Thursday is the night. The alpha Monocerotid meteor shower is typically quiet, producing just a few meteors per hour, but a handful of times in the past 100 years, the shower produced hundreds of meteors per hour. Some scientists believe 2019 could be one of those years.
Meteor showers occur when Earth passes through the debris field leftover by an asteroid or comet. Don’t be alarmed, the particles from the debris field are only the size of a grain of sand. Due to the very fast nature of the particles, they heat up and glow as they burn up hitting Earth’s atmosphere.
If the debris field from the comet or asteroid is extremely dense, hundreds or even thousands of meteors per hour will be possible. If this occurs the meteor shower is deemed a meteor storm. There’s a chance the shower Thursday night reaches these criteria.
Peter Jenniskens, a senior research scientist with SETI and NASA’s AMES Research Center, and Esko Lyytinen from Helsinki, Finland have been monitoring the shower.
If Earth passes through the dense part of the debris field as it has in previous years, we could be in for a treat. There is still some uncertainty if this will occur, but according to Jenniskens, some of the signs of previous outbursts are present this year. The catch, however, is that the peak is only expected to last approximately 30 minutes, unlike the more popular annual showers which last a whole night or two.

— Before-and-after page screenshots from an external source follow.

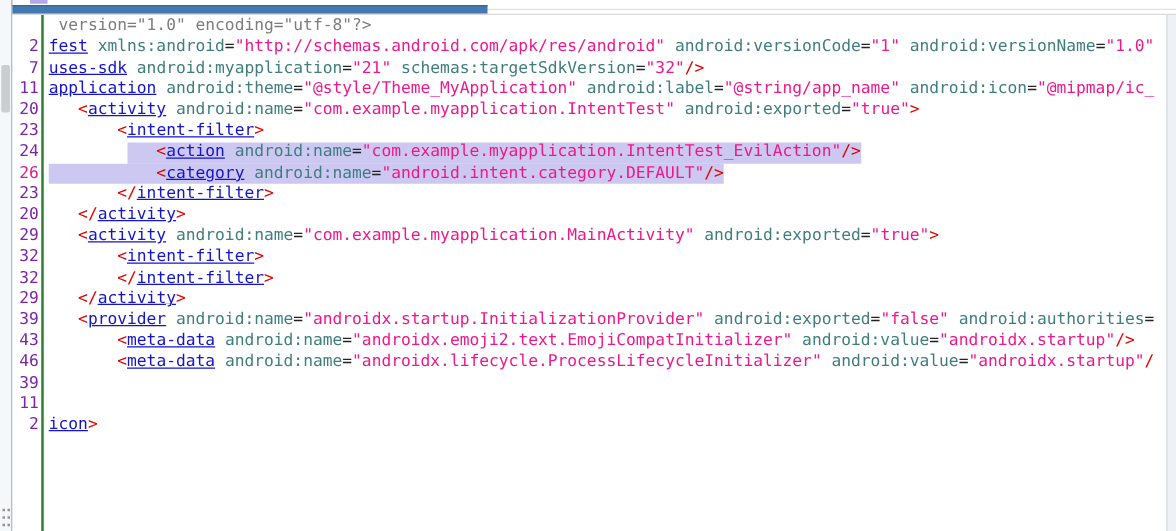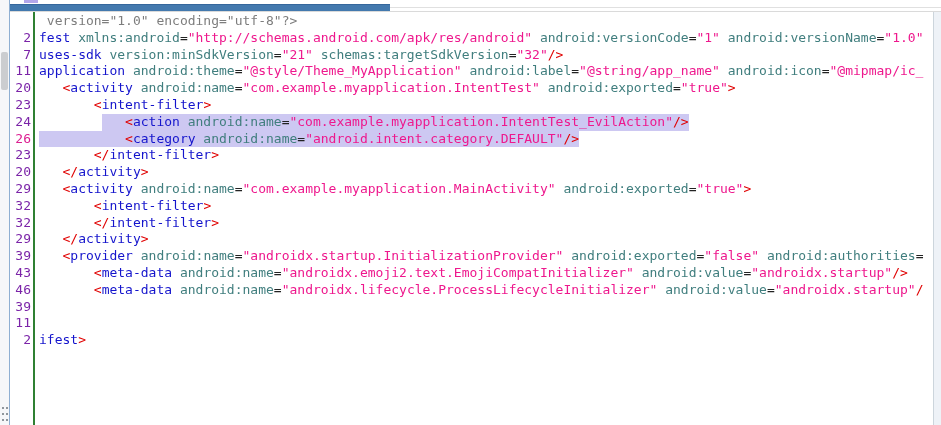"fest" .tk-tag { text-decoration: none -> underline }
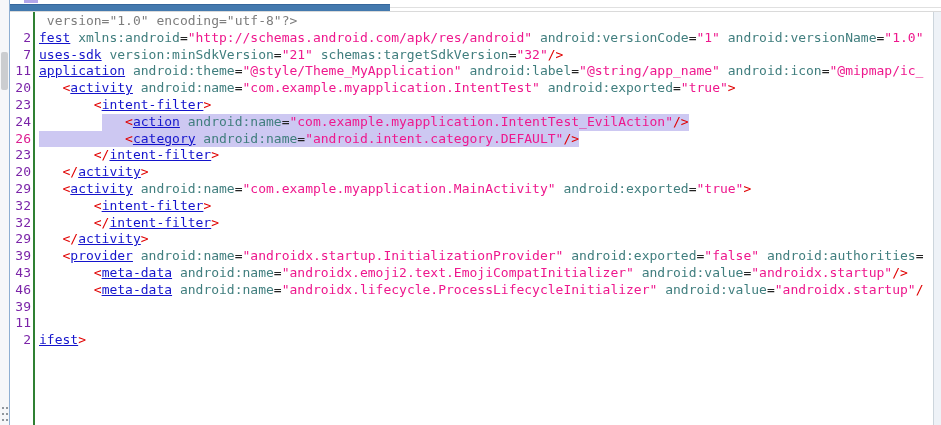"version:minSdkVersion" span.tk-attr { text: version:minSdkVersion -> android:myapplication }
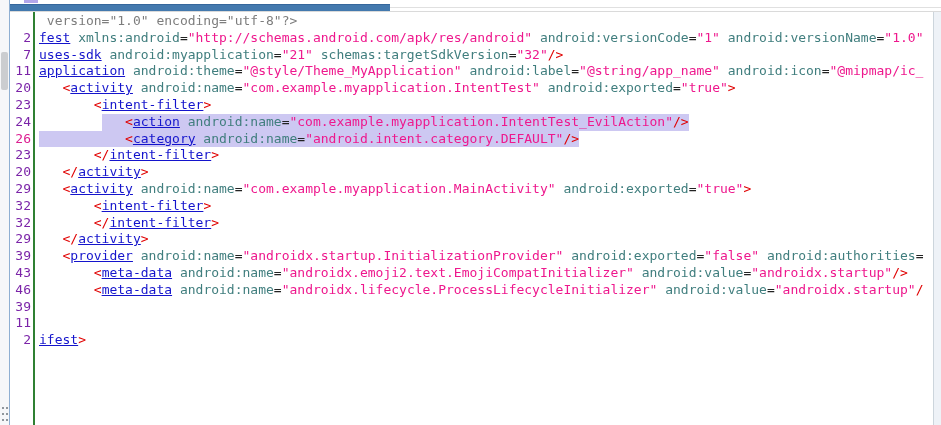"ifest" span.tk-tag { text: ifest -> icon }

For reference, the cream of the crop meteor showers, the Persieds and Geminids, typically produce about 60 or so meteors an hour so this could truly be an event for the ages.
Where to look
If you are in the city around light pollution, you likely won’t even know anything is happening. Make sure you find a dark location to take advantage of the show.
When: Night of Nov. 21. Peak expected around 11:30 p.m. Pro tip: Be situated by 11 p.m. in case the show begins early.
Where: Look East. Find Orion’s Belt. The meteors will look to originate just below and to the left and appear to fall out of the constellation Monoceros or the unicorn.
Length: 15-45 minutes
No binoculars or telescope needed, but give your eyes 15-30 minutes to adjust to the night sky. The further away from lights you are, the better the show will be. The moon won’t be a factor.
Skies will be mostly clear across most of Central Florida Thursday night.